With a cylinder this is a trivial calculation; on a cone, not so much.

3DDave, I have already figured that part of the calculation. I know the max acceleration that would cause the glass to tip over on its edge. I was trying to figure if the water spillage would happen at smaller acceleration.

goutam_freelance, I am still having a hard time to understand how that equation gives you volume. How is water density not part of that calculation? I am very confused. Could you please elaborate that equation?

Yet again my not asking for a photograph leads to misunderstanding.

Water density doesn't matter if all you are concerned about is where the liquid reaches the lip of the cup. All liquids will have a surface normal to the local acceleration.

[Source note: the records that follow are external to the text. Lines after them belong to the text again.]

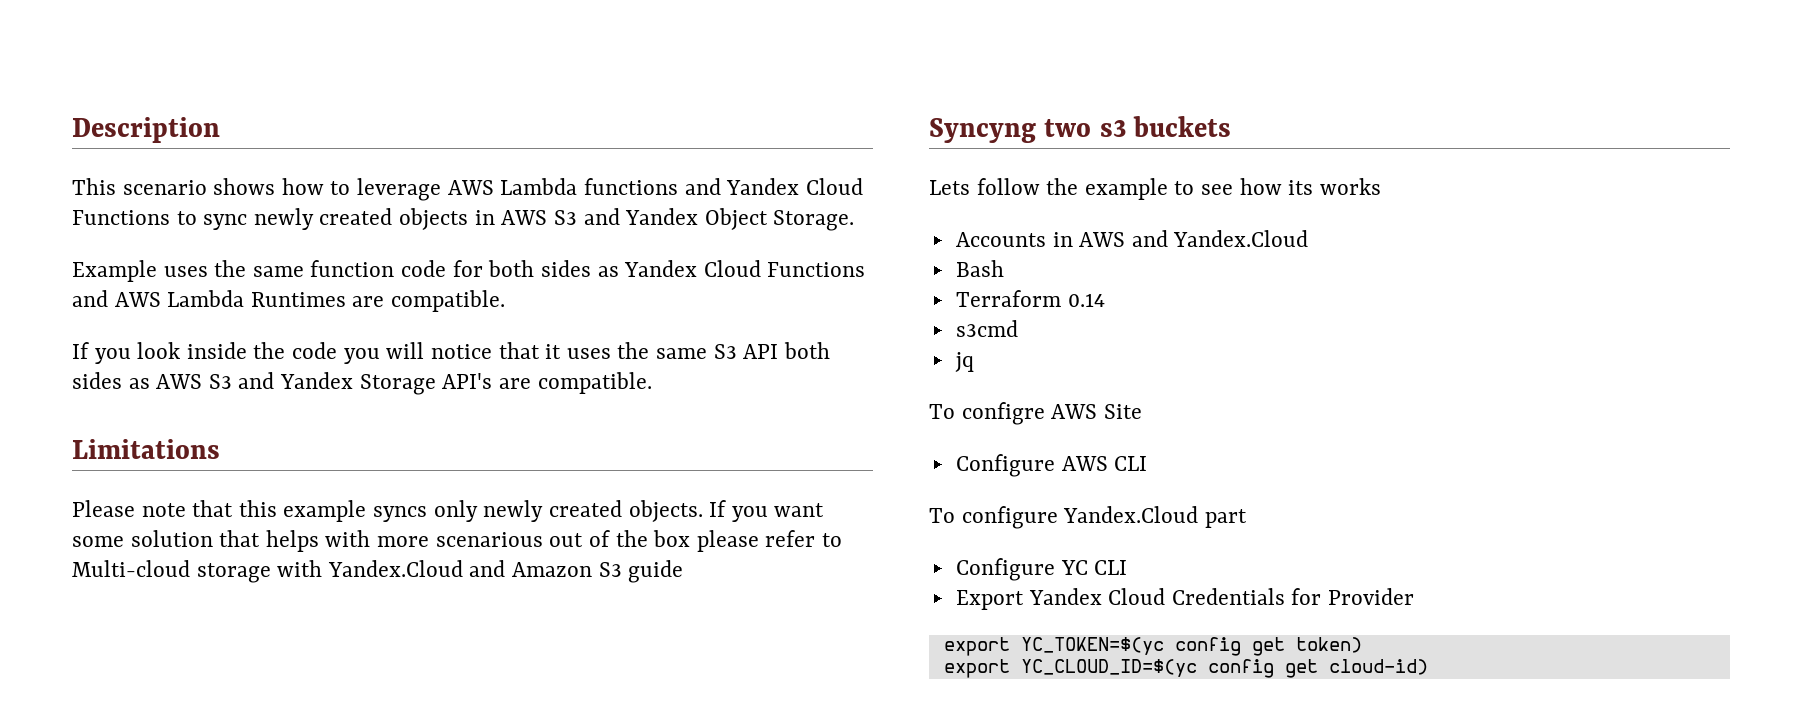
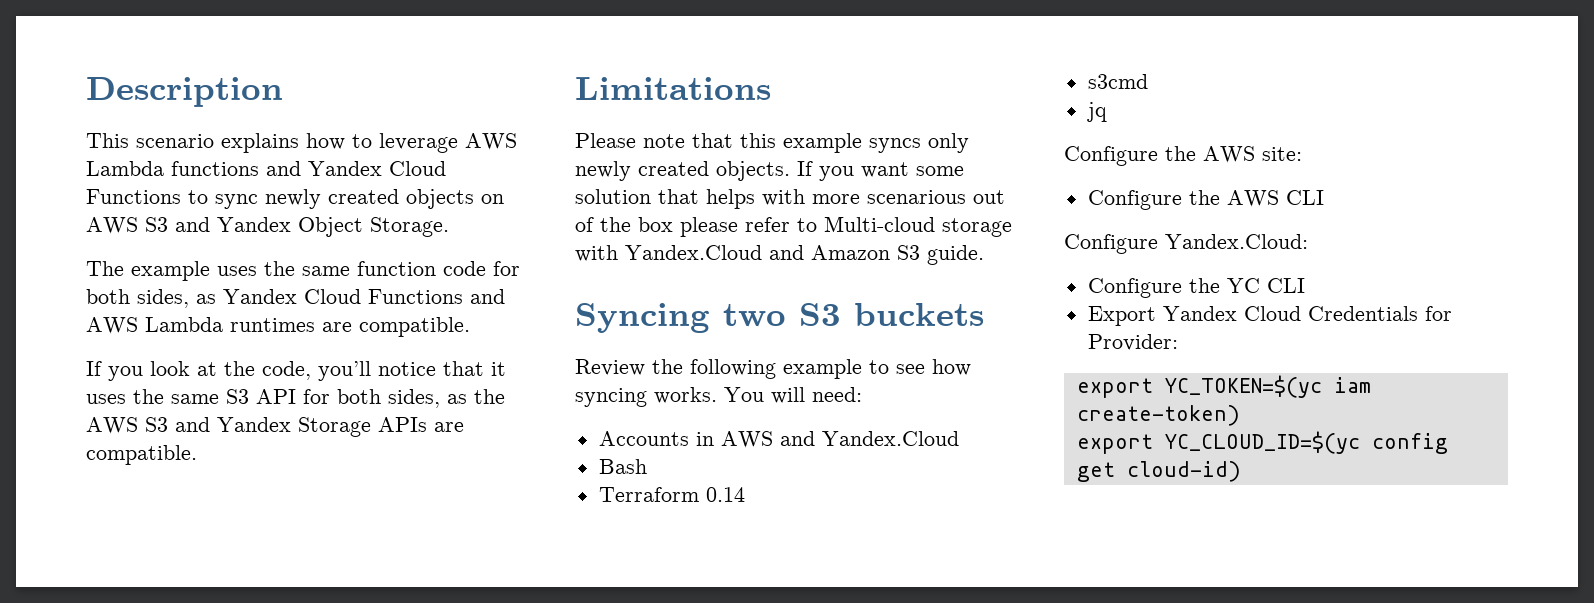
[213,178,276,195] shows -> [221,133,299,153] explains
[474,210,495,225] in -> [481,194,504,204] on
[72,260,157,282] Example -> [86,261,210,281] The example
[540,260,591,277] sides -> [137,289,189,308] sides,
[250,292,346,307] Runtimes -> [230,318,315,332] runtimes
[186,342,425,364] inside the code you will -> [197,361,371,381] at the code, you’ll
[783,342,830,359] [72,372,150,389] both sides as -> [303,389,505,408] for both sides, as the
[442,373,493,389] API's -> [378,417,427,432] APIs
[628,560,684,583] [929,116,1232,143] [929,178,1381,200] guide // Syncyng two s3 buckets // Lets follow the example to see how its works -> [927,245,984,265] [575,303,984,333] [575,359,971,379] [575,387,862,407] guide. // Syncing two S3 buckets // Review the following example to see how syncing works. You will need:
[929,402,1142,425] [955,454,1055,477] To configre AWS Site // Configure -> [1064,146,1302,166] [1087,190,1220,210] Configure the AWS site: // Configure the
[929,506,1247,529] [955,558,1055,581] To configure Yandex.Cloud part // Configure -> [1064,234,1308,254] [1087,278,1220,298] Configure Yandex.Cloud: // Configure the
[1328,588,1415,605] Provider -> [1087,334,1178,351] Provider:
[1174,637,1362,656] config get token) -> [1333,377,1371,393] [1076,405,1240,426] iam create-token)

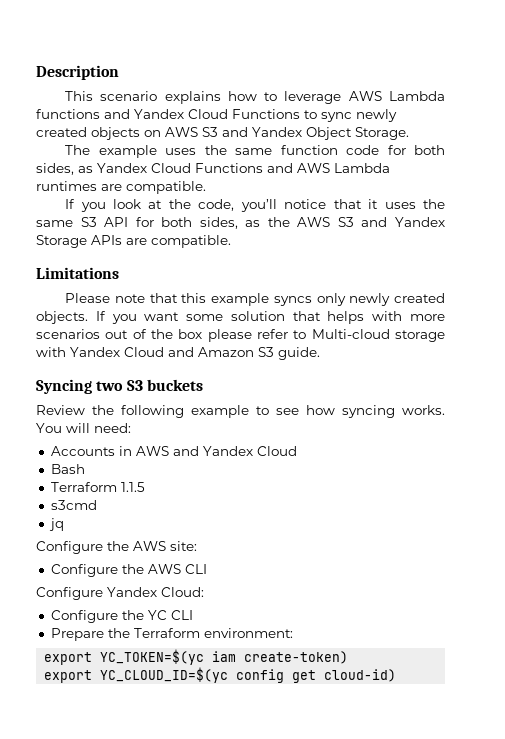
[867,190,966,204] scenarious -> [36,329,100,339] scenarios
[625,245,762,260] Yandex.Cloud -> [70,347,164,357] Yandex Cloud
[821,431,959,446] Yandex.Cloud -> [202,446,297,456] Yandex Cloud
[705,487,745,502] 0.14 -> [120,482,145,492] 1.1.5
[1165,234,1308,249] Yandex.Cloud: -> [107,587,204,597] Yandex Cloud:
[1087,306,1452,326] [1087,334,1178,351] Export Yandex Cloud Credentials for Provider: -> [50,628,293,641] Prepare the Terraform environment:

So, since those dimensions must be the inside of the cup you should be able tip the cup so the water just reaches the lip and the tangent of that angle is the ratio of horizontal acceleration to vertical acceleration that will reach that point.

Yeah, I realized that after engaging with you guys and reading up some more on that. But I am still curious how to calculate it from theoretical point of view. Goutam_freelance seems like is onto something, but I am not really sure how he came up with that equation where he finds tan(alpa). Years of not doing much hand calculations and relying on softwares must have dumbed me down. Are you able to see what he has done there?

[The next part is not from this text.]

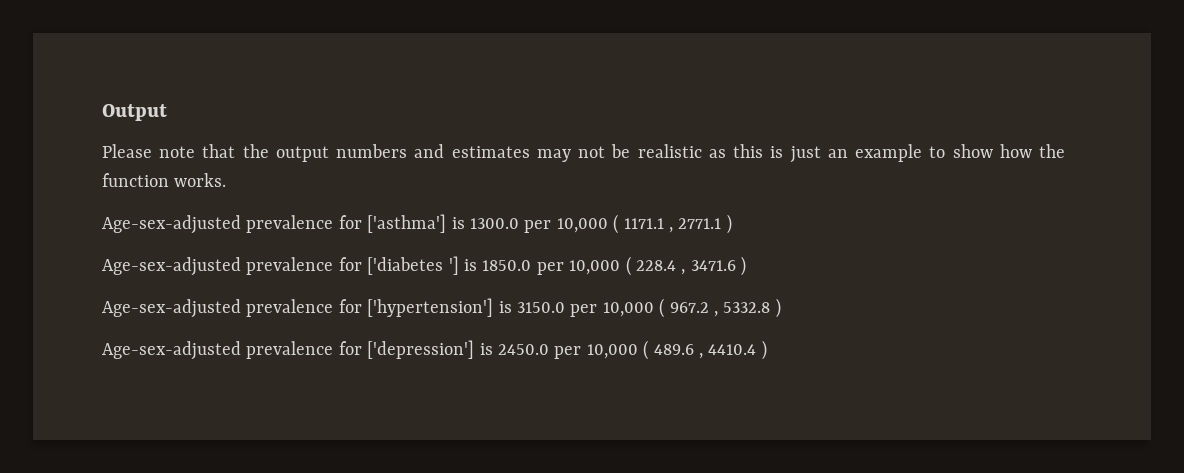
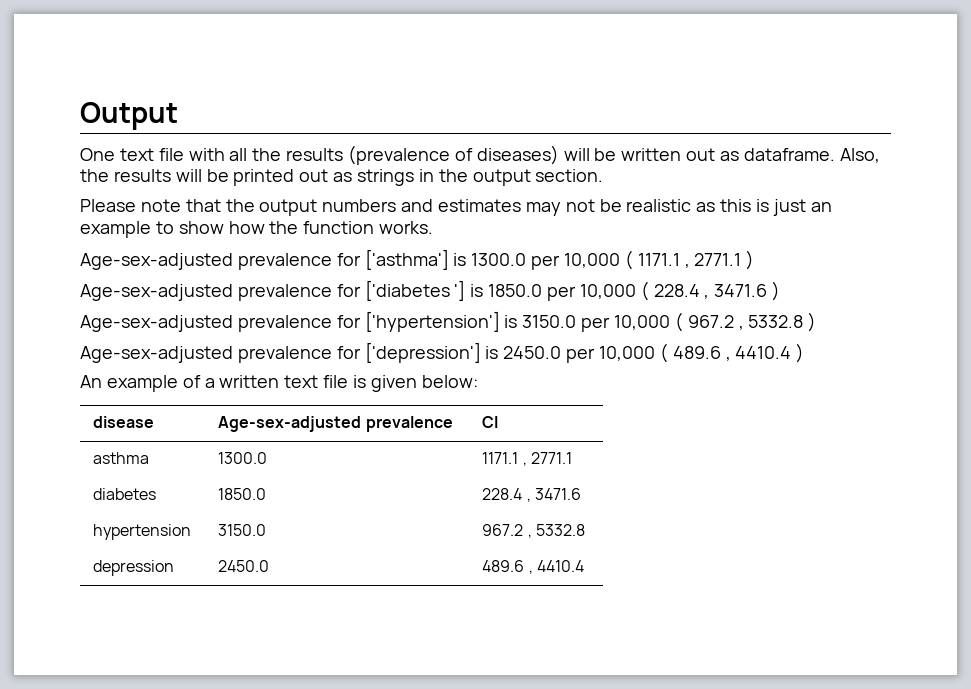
(167, 112) none -> [80,145,880,165] [80,169,604,186] // One text file with all the results (prevalence of diseases) will be written out as dataframe. Also, the results will be printed out as strings in the output section.
(767, 350) none -> [80,375,478,392] [93,416,155,428] [218,416,453,432] [482,416,499,428] [93,452,150,464] [218,452,268,464] [482,452,573,466] [93,488,157,500] [218,488,267,500] [482,488,582,502] [93,524,192,540] [218,524,267,536] [482,524,586,538] [93,560,175,576] [218,560,270,572] [482,560,585,574] // An example of a written text file is given below: // disease | Age-sex-adjusted prevalence | CI // asthma | 1300.0 | 1171.1 , 2771.1 // diabetes | 1850.0 | 228.4 , 3471.6 // hypertension | 3150.0 | 967.2 , 5332.8 // depression | 2450.0 | 489.6 , 4410.4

rather than looking at the ideal case of a steady acceleration and setting the water surface to the lip of the cup (and yes we haven't solved the volume of a cone cut by an inclined plane ... maybe do it in CAD ?) ...
I think the critical case was identified by 3DDave ... when does the acceleration vector become unstable ... move beyond the footprint of the cup. If we have an initial water level of 124mm then the CG height is roughly 62mm, and the base radius is 25mm. so an acceleration of 25/62, approx .5g, would be close to tip over the cup. Yes, I know it'll be more than that as we need the contact pressure at the other side of the cup to go to zero (from the static pressure). But this seems to be much lower than the estimates of the water surface (which seem to be about 1g).

another day in paradise, or is paradise one day closer ?

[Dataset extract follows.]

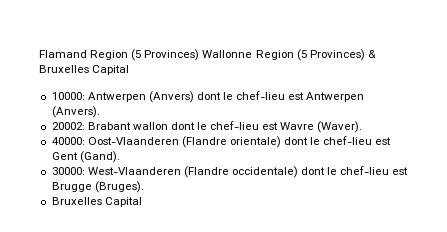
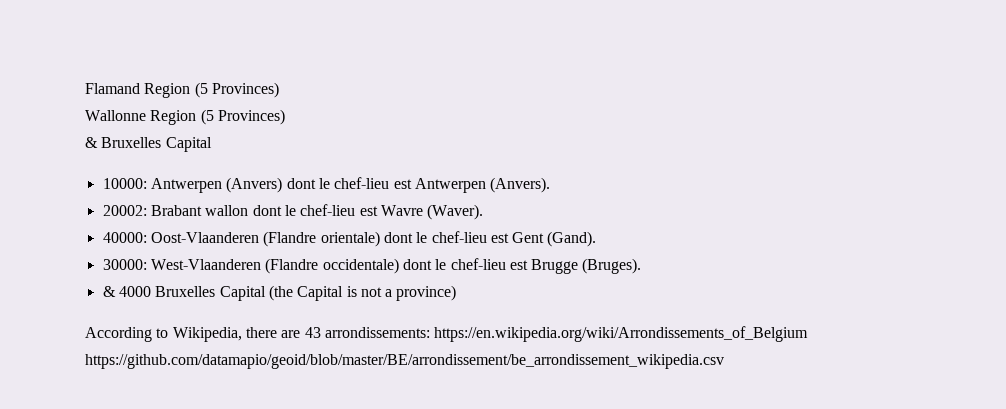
(200, 55) none -> (279, 90) //
(365, 55) none -> (285, 117) //
[51,197,142,207] Bruxelles Capital -> [102,285,457,301] [85,326,809,342] [85,354,724,369] & 4000 Bruxelles Capital (the Capital is not a province) // According to Wikipedia, there are 43 arrondissements: https://en.wikipedia.org/wiki/Arrondissements_of_Belgium https://github.com/datamapio/geoid/blob/master/BE/arrondissement/be_arrondissement_wikipedia.csv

This is pretty simple to set up in CAD.
Simply vary the angle until the volume becomes 500cc (same as 0.5kg of water)
Angle is apx 28.5 degrees



Now find the CG (another CAD feature) and drop a line perpendicular to the fluid surface.



CG line is significantly to the left of the cup edge, therefore the cup will tip over before it spills. However, if the cup were somehow glued to the conveyor, the acceleration is tan(28.5)g

@hungry_kid
Lately I have some free time so I decided to' Go back to School'.

The following are from Schaum's Outlines-Fluid Mechanics:


Now refer the original figure posted by me.


@handleman, thank you for the info. Yes it can be done with CAD. But I was looking for a formula to put it into an equation.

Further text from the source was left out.